***** DATA FOR ANALYSIS *****

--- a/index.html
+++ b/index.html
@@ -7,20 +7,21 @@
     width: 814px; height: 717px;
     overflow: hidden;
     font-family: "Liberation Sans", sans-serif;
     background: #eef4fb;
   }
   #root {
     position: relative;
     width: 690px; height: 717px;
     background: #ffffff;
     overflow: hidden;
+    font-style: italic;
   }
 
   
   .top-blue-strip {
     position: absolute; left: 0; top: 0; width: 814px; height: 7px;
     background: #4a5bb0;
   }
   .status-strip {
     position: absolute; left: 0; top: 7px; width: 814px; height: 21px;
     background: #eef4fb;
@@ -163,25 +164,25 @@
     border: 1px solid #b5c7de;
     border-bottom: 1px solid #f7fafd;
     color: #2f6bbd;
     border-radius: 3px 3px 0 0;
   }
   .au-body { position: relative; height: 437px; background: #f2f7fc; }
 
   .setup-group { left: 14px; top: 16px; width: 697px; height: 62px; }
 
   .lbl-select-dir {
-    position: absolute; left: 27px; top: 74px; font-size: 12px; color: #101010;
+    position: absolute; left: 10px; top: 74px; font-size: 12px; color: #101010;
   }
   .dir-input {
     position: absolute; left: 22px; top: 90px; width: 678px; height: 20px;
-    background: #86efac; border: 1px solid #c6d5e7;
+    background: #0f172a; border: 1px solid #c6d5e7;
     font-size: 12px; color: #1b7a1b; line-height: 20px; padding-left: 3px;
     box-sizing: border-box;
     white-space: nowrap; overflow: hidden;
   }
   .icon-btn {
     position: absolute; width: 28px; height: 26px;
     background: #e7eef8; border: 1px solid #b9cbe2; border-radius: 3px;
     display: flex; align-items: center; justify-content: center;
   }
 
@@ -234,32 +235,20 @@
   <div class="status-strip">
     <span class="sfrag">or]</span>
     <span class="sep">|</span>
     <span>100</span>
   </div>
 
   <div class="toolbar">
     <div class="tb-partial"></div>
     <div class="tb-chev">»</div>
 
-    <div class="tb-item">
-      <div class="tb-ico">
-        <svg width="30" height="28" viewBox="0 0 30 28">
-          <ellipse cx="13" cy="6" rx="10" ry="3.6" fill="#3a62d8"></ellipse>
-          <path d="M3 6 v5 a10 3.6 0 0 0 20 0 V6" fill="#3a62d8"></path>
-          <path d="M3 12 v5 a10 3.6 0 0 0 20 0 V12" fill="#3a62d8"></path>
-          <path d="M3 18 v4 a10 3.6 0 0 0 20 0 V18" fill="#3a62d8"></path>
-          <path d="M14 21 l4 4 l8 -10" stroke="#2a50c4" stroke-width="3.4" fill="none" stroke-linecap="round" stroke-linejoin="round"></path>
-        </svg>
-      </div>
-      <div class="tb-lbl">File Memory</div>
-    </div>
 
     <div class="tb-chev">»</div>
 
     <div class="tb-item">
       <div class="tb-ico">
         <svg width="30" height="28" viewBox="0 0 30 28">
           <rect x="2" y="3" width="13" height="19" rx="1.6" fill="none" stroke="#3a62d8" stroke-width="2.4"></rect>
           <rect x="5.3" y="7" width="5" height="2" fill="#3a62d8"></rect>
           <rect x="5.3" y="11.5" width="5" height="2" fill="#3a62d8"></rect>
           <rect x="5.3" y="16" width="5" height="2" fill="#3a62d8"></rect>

*****
***** DATA FOR ANALYSIS *****

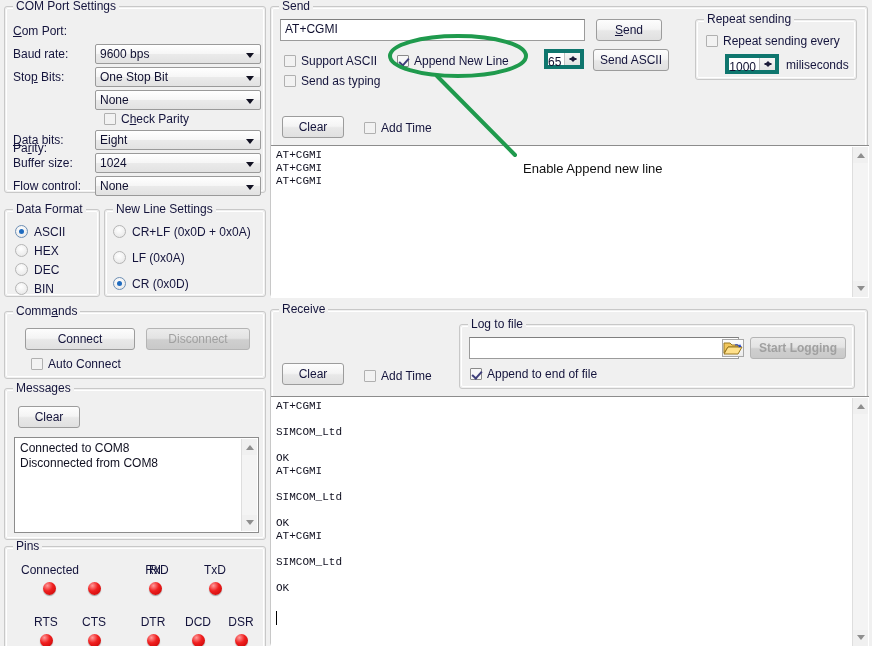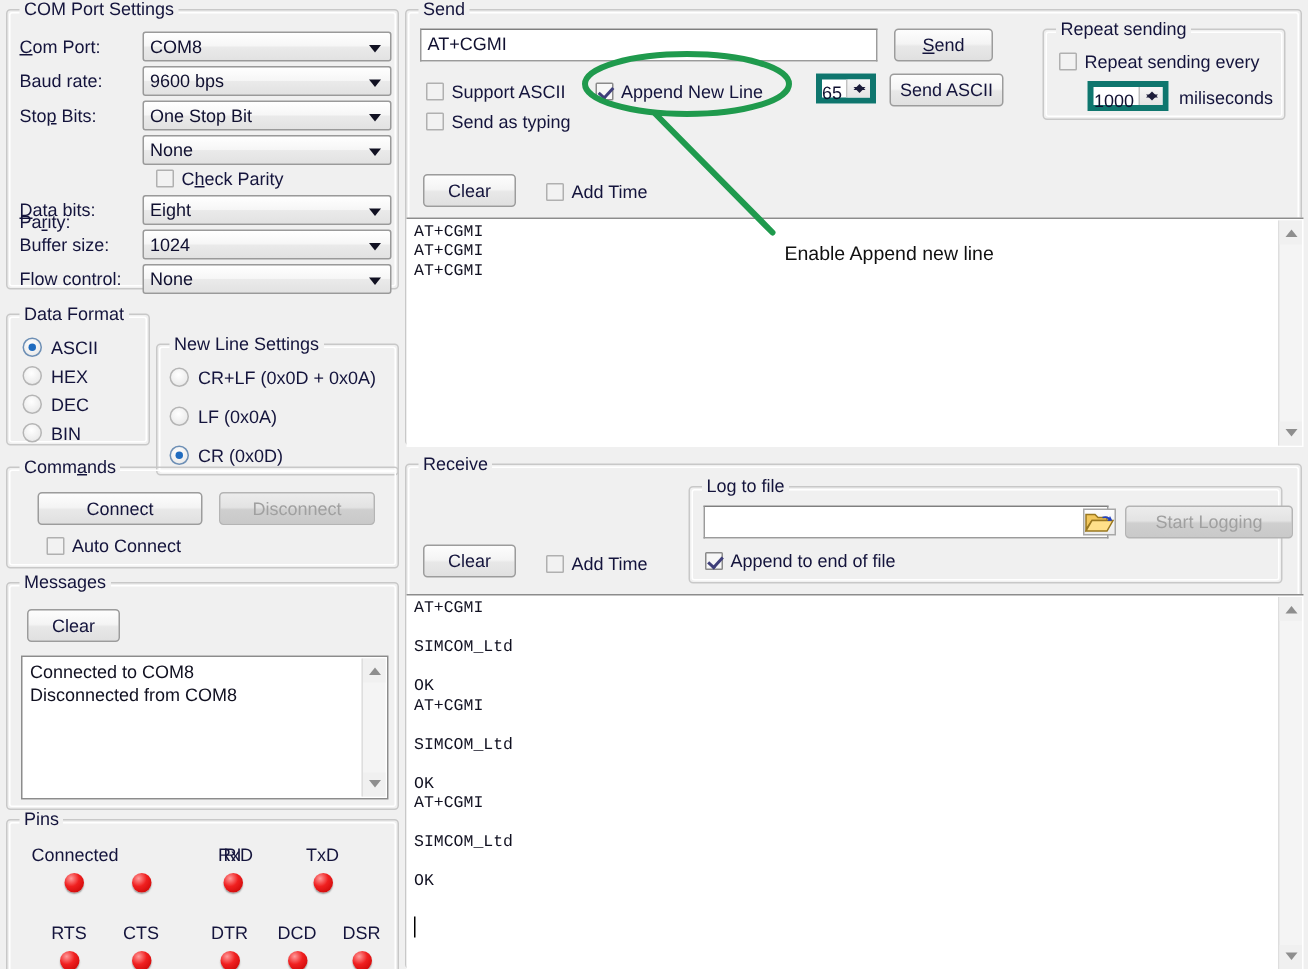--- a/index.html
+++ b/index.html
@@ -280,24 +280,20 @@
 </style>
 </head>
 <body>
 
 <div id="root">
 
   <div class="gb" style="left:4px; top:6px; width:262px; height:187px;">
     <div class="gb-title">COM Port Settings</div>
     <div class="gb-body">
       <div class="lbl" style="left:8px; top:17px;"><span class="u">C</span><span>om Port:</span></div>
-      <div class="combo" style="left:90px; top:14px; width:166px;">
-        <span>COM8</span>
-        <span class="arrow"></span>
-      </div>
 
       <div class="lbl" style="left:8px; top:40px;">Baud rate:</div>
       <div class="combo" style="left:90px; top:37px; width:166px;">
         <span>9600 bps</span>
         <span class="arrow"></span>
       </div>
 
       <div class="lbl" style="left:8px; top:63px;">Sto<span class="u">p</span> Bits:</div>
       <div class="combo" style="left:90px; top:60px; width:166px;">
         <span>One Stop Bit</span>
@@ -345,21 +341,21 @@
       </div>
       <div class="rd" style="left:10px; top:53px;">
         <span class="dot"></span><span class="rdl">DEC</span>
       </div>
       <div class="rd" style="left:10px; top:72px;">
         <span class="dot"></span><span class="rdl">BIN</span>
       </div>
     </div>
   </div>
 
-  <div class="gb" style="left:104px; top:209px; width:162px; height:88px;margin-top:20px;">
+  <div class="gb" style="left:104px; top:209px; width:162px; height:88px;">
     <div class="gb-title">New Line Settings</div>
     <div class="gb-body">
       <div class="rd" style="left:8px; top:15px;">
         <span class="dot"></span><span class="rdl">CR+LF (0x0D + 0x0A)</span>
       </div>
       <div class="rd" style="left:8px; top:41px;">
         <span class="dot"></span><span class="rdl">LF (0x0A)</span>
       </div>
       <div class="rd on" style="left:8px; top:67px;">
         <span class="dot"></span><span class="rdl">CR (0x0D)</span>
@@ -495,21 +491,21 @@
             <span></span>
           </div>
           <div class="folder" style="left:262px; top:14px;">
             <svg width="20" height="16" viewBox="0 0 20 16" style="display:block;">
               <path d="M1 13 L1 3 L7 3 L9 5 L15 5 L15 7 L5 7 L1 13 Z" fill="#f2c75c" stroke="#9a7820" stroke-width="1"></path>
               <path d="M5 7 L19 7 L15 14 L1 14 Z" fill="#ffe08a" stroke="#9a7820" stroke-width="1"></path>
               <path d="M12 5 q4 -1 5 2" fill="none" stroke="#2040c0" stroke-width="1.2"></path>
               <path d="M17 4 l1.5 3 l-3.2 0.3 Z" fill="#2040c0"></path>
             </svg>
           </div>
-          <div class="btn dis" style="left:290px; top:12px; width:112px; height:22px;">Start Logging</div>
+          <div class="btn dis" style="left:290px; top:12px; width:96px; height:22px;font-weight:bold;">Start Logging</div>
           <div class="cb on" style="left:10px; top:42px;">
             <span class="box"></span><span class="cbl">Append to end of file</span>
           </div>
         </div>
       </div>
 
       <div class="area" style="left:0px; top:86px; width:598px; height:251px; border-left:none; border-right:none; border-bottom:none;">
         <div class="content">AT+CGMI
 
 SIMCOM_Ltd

*****

## DESCRIPTION OF THE TASK
Across the records above, show each line containing the word "viewBox".

## ANSWER TO THIS EXERCISE
-        <svg width="30" height="28" viewBox="0 0 30 28">
         <svg width="30" height="28" viewBox="0 0 30 28">
             <svg width="20" height="16" viewBox="0 0 20 16" style="display:block;">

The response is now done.